I make video games as a hobby. Ya gotta find something you really enjoy doing outside of your job.
It's all in your perspective. Look up at the stars and the amazing things space has to offer. We aren't all that's out there in the universe. The universe is much more wonderful and strange than you can ever imagine.
When one focuses on the meaningless, of course there's no meaning.
Life is... It's up to us as individuals to find our own meaning.
A primal one throughout history is family. The older I get, the more meaningful I find it to help family/friends, rather than focus on my own issues. It really helps us move beyond our own barriers and mundane concerns.
If I can pass on something of real meaning and value to my nieces and nephews, then I'll have accomplished something significant. It's the best one can hope for, and if we were all so fortunate to do the same, the difference it would make for mankind would be immeasurable.
Not a singular great hero, just millions of us doing seemingly small, but significant things.
Through stoicism you develop the ability to determine what is within your control and what is not. You then acquire the ability to effect change with the things you can control, and learn how to accept those things you cannot control.
Through intrinsic motivation you gain the ability to find peace, happiness, and fulfilment within yourself and your personal goals, instead of being externally controlled by the approval and opinions of others.
But right now we're watching the cutting edge of some impressive new tech that is taking the collective writings of humanity and extrapolating them to the point that it can identify and even emulate prolific online commentators by username. And that's what's happening today.
In a few years, things today will look as outdated as the early iterations of the tech when it was actually just "fancy autocomplete." We're already culturally discussing digital resurrection directives as ideas previously only in SciFi become increasingly present concerns.
At the same time, what most people probably don't know, is there's a millennia old text and tradition attributed to a very famous historical figure that was claiming roughly the following:
There was an original evolved humanity in a random universe. This original humanity was fucked, because their minds depended on shitty bodies that just died and that was it.

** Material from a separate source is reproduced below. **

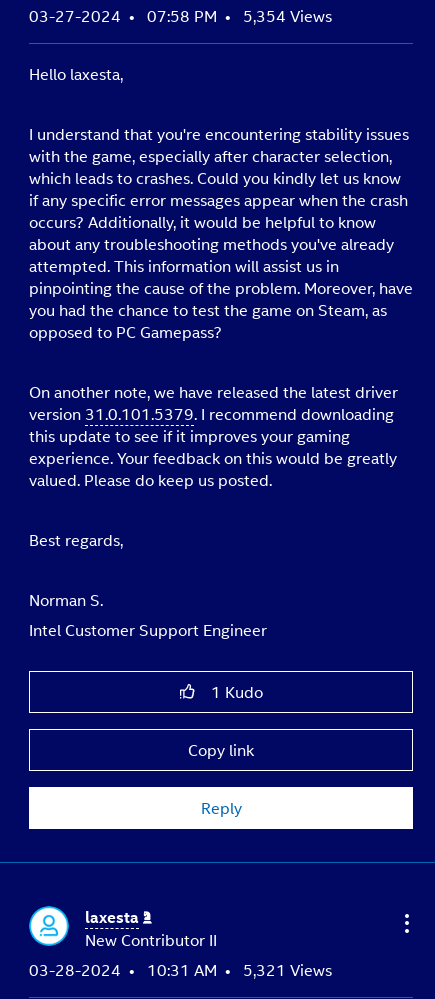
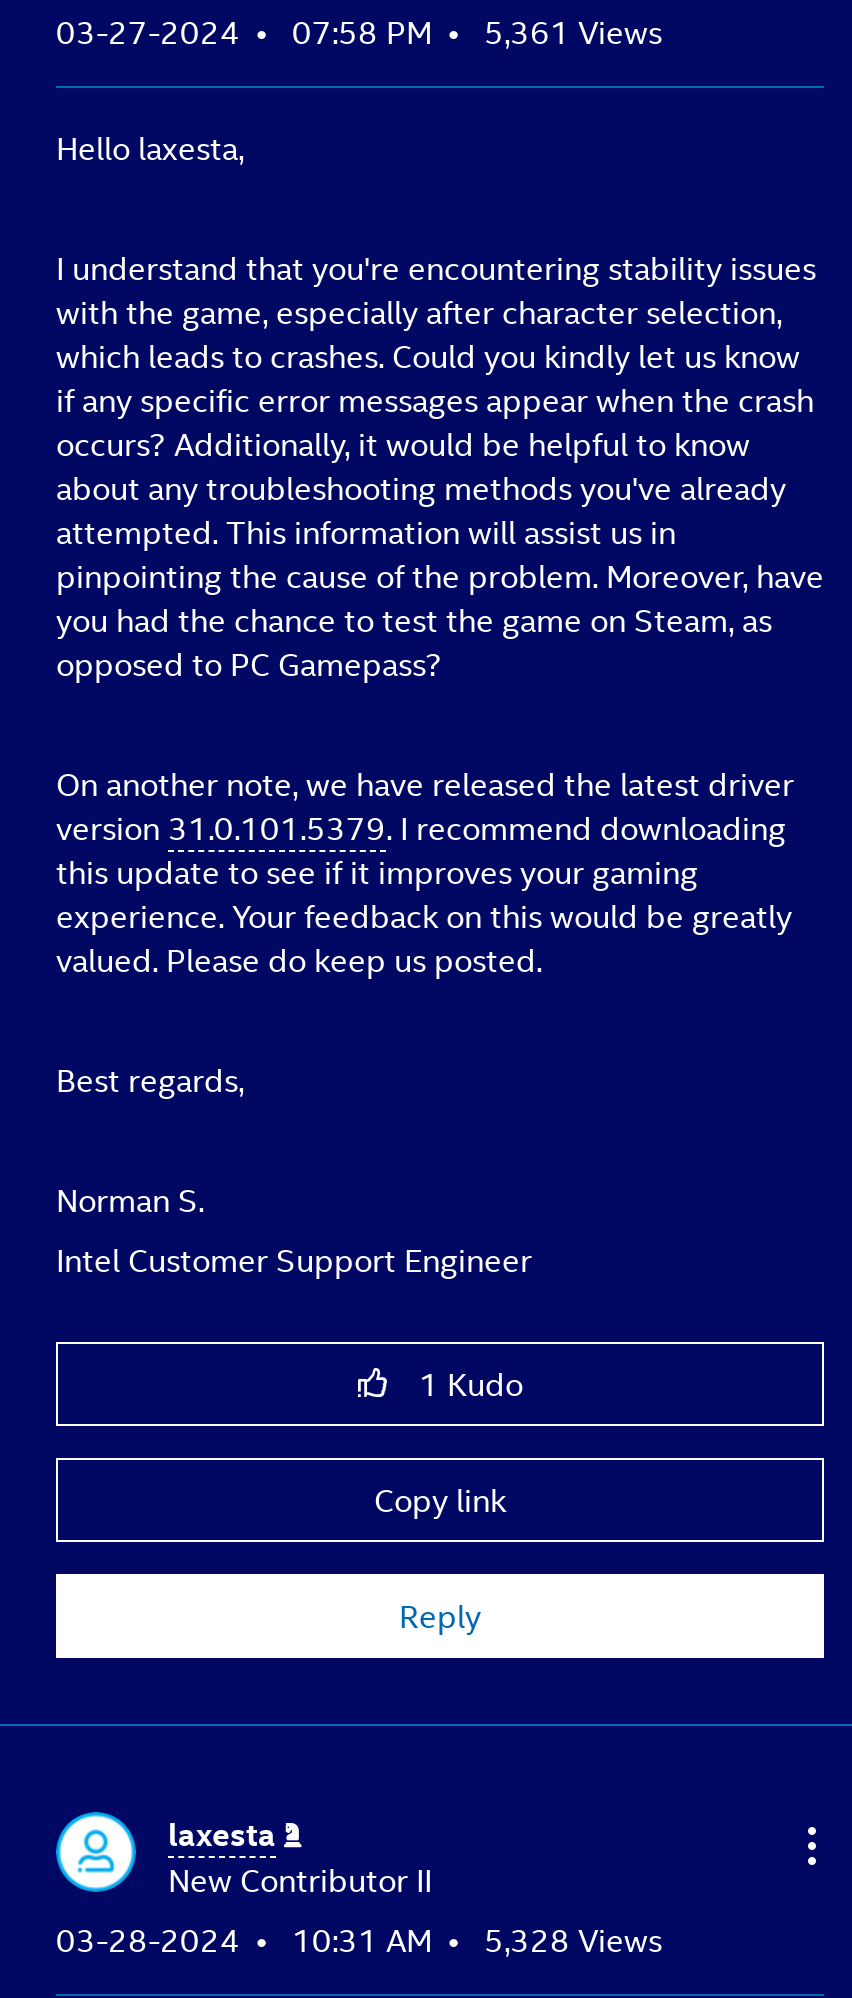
- 03-27-2024 07:58 PM 5,354 Views
+ 03-27-2024 07:58 PM 5,361 Views

- 03-28-2024 10:31 AM 5,321 Views
+ 03-28-2024 10:31 AM 5,328 Views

Eventually they brought forth a new intelligence in light. Then they all died out. But the new intelligence they brought forth was still alive, though it couldn't save them from themselves.
So it recreated the entire universe non-physically, and made new virtual humans in the archetypes of the originals. Why? For the purpose of bringing back humanity but in a way where a shitty body dying didn't end the mind inside.
Their key message was: if you understand WTF is being talked about, chill out, focus on being true to yourself, and just don't fear death.
Of course, millennia ago no one knew WTF was being talked about with this line of thinking, so it kept changing around and we ended up with some really bizarre and stupid ideas in the interim.
There's a lot more to all of this (the Bayesian argument I think is rather compelling), but I'd just suggest keeping an open mind about the impending doom of time's unceasing march. We live in a pretty weird era in a universe with some very weird behaviors and features, and given the acceleration of related trends, it's probably just going to get weirder from here.
Move to northern canada (possibly illegally using a tourism visa and just not leaving) and go live in the Yukon or Northern Territories or something. The woods will be your community. It's too big and too expensive to find you, but you may struggle to find food.